Mar Albà graduated in Biological Sciences at the University of Barcelona (UB), and obtained her PhD at the same University in 1997. During 1997-1999 she studied for the MSc in Bioinformatics and Molecular Modeling at Birkbeck College while working as a postdoctoral researcher in the group of John Hancock at the MRC Clinical Research Centre, in London. Later she joined the group led by Paul Kellam at University College London to develop new computational tools to study herpesvirus evolution and function. She was awarded a Ramón y Cajal tenure track position in 2002 to work at Universitat Pompeu Fabra (UPF). In 2005 she was appointed ICREA Research Professor. She works at the Hospital del Mar Research Institute (HMRI) and has taught bioinformatics at Universitat Pompeu Fabra for 20 years. She has directed 12 doctoral thesis and is author of more than 100 publications.
Research interests
As a result of a continuous process of gene birth and death, the genomes from different species contain different sets of genes. Some of these genes encode new functional proteins and facilitate the adaptation of the organism to a changing environment. Some new genes originate by gene duplication, but others emerge de novo from previously non-coding genomic sequences. We study the different mechanisms of gene birth using a combination of comparative genomics, high throughput RNA sequencing (RNA-Seq) and ribosome profiling data (Ribo-Seq). We have shown that transcription and translation are pervasive and result in many putative precursors of novel proteins. We are aiming at a quantitative and qualitative description of the still poorly understood process of de novo gene formation.
Selected publications
– Vara C, Montañés JC & Albà MM 2024, ‘High polymorphism levels of de novo ORFs in a Yoruba human population‘, Genome Biol Evol. vol. 16, no. 7, evae126.

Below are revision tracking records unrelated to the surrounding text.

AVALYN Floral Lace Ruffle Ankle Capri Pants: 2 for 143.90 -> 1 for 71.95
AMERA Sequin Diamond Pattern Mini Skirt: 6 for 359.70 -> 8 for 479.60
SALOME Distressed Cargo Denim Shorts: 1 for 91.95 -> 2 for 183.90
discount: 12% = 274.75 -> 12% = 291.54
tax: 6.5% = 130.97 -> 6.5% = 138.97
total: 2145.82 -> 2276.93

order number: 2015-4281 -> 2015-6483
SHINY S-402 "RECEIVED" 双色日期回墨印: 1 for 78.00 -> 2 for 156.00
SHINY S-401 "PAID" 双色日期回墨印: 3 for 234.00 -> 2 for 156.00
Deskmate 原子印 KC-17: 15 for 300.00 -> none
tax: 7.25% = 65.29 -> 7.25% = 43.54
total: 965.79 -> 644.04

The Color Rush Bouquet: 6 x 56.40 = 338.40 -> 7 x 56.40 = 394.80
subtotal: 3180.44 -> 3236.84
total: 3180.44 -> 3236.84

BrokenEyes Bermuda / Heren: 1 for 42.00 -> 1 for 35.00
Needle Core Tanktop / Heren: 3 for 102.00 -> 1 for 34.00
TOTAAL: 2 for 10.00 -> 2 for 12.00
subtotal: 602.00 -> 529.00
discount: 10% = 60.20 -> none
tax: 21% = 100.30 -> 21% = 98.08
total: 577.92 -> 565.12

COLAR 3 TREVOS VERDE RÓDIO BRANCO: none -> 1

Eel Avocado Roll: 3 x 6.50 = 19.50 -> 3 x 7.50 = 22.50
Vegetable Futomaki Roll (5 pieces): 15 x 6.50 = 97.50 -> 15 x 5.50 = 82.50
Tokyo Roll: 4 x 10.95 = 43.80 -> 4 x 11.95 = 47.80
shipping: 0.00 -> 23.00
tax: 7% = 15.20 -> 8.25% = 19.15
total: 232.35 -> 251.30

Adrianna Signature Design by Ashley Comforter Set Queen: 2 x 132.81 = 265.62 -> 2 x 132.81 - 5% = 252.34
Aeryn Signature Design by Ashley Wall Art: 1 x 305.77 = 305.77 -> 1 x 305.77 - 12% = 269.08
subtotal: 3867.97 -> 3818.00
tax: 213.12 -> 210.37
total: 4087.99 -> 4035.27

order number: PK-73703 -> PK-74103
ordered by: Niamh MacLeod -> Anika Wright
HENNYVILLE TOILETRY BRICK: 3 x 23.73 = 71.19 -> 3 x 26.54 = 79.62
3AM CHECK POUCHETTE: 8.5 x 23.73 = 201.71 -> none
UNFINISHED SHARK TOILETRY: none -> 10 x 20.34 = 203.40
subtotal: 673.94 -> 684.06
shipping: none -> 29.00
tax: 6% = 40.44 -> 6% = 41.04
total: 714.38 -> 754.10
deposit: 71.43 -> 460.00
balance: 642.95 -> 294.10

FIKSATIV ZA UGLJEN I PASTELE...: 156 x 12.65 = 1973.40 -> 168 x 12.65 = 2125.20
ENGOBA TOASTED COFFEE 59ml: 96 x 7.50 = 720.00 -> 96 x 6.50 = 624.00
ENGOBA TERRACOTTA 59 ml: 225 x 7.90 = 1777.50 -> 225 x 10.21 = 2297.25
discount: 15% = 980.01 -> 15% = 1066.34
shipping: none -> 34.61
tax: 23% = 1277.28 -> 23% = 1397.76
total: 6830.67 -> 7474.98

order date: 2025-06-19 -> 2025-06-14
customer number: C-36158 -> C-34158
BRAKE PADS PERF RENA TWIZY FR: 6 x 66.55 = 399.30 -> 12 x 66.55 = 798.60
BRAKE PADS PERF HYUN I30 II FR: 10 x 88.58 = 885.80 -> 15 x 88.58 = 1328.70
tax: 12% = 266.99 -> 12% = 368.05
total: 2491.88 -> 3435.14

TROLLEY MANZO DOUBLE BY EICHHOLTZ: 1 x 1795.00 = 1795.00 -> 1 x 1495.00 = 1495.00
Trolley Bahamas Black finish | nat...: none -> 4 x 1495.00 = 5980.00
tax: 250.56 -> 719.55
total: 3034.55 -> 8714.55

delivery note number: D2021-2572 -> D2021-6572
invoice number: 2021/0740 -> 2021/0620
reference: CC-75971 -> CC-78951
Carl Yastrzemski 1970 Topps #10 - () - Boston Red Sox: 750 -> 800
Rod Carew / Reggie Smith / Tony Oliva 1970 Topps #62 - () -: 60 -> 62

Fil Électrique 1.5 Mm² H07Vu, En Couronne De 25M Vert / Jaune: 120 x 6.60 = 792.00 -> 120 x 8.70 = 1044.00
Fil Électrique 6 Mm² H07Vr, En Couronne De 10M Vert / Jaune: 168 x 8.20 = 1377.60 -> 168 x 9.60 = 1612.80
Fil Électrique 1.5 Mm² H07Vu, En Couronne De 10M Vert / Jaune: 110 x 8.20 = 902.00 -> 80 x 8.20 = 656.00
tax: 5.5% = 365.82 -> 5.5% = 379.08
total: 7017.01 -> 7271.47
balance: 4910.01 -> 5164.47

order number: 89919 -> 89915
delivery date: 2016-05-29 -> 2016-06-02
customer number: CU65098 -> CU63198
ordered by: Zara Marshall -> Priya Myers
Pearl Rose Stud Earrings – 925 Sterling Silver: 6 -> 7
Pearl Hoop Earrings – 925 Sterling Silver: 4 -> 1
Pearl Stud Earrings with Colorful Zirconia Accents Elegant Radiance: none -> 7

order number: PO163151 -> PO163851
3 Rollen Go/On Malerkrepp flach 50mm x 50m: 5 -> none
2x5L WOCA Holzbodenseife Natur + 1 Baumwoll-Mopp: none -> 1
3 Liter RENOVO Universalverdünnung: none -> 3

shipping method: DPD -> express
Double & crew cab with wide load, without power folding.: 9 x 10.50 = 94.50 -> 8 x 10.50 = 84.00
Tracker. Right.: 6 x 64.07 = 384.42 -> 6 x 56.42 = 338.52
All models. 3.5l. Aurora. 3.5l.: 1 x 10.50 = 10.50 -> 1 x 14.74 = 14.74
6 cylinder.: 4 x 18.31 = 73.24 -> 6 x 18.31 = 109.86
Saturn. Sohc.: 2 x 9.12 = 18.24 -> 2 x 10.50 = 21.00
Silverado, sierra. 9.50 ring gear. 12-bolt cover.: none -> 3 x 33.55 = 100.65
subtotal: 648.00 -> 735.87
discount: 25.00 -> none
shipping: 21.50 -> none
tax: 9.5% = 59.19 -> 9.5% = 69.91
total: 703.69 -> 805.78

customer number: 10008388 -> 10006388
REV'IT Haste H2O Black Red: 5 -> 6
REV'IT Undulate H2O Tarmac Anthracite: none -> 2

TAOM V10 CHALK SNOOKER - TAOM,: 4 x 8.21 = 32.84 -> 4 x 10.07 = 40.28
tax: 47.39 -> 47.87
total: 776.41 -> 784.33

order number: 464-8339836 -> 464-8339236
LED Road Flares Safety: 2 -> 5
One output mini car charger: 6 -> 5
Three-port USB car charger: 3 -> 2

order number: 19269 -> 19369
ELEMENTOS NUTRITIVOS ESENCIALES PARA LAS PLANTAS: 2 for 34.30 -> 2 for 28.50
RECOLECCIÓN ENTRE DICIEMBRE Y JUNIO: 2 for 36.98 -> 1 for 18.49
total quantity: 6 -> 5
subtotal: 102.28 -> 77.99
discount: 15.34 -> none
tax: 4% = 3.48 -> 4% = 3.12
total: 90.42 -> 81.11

– Camarena ME, Theunissen P, Ruiz M, Ruiz-Orera J, Calvo-Serra B, Castelo R, Castro C, Sarobe P, Fortes P, Perera-Bel J & Albà MM 2024, ‘Microproteins encoded by noncanonical ORFs are a major source of tumor-specific antigens in a liver cancer patient meta-cohort‘, Science advances, 10 – 28 -eadn3628.
Selected research activities
Mar Albà has given eight conferences during 2024, including “Microproteins contribute to evolutionary innovation and cancer” (Boulder Peptide Foundation Seminars, USA, 12 March 2024) and “Diving into the vast world of microproteins” (EMBO Lecture Course Evolutionary and Comparative Genomics, Nafplion, Greece, 3 Novembre 2024). She has directed the PhD thesis of José Carlos Montañés with the title “Discovery and evolutionary analysis of novel genes and translated ORFs”, which was defended on the 11th of July 2024 at Universitat Pompeu Fabra.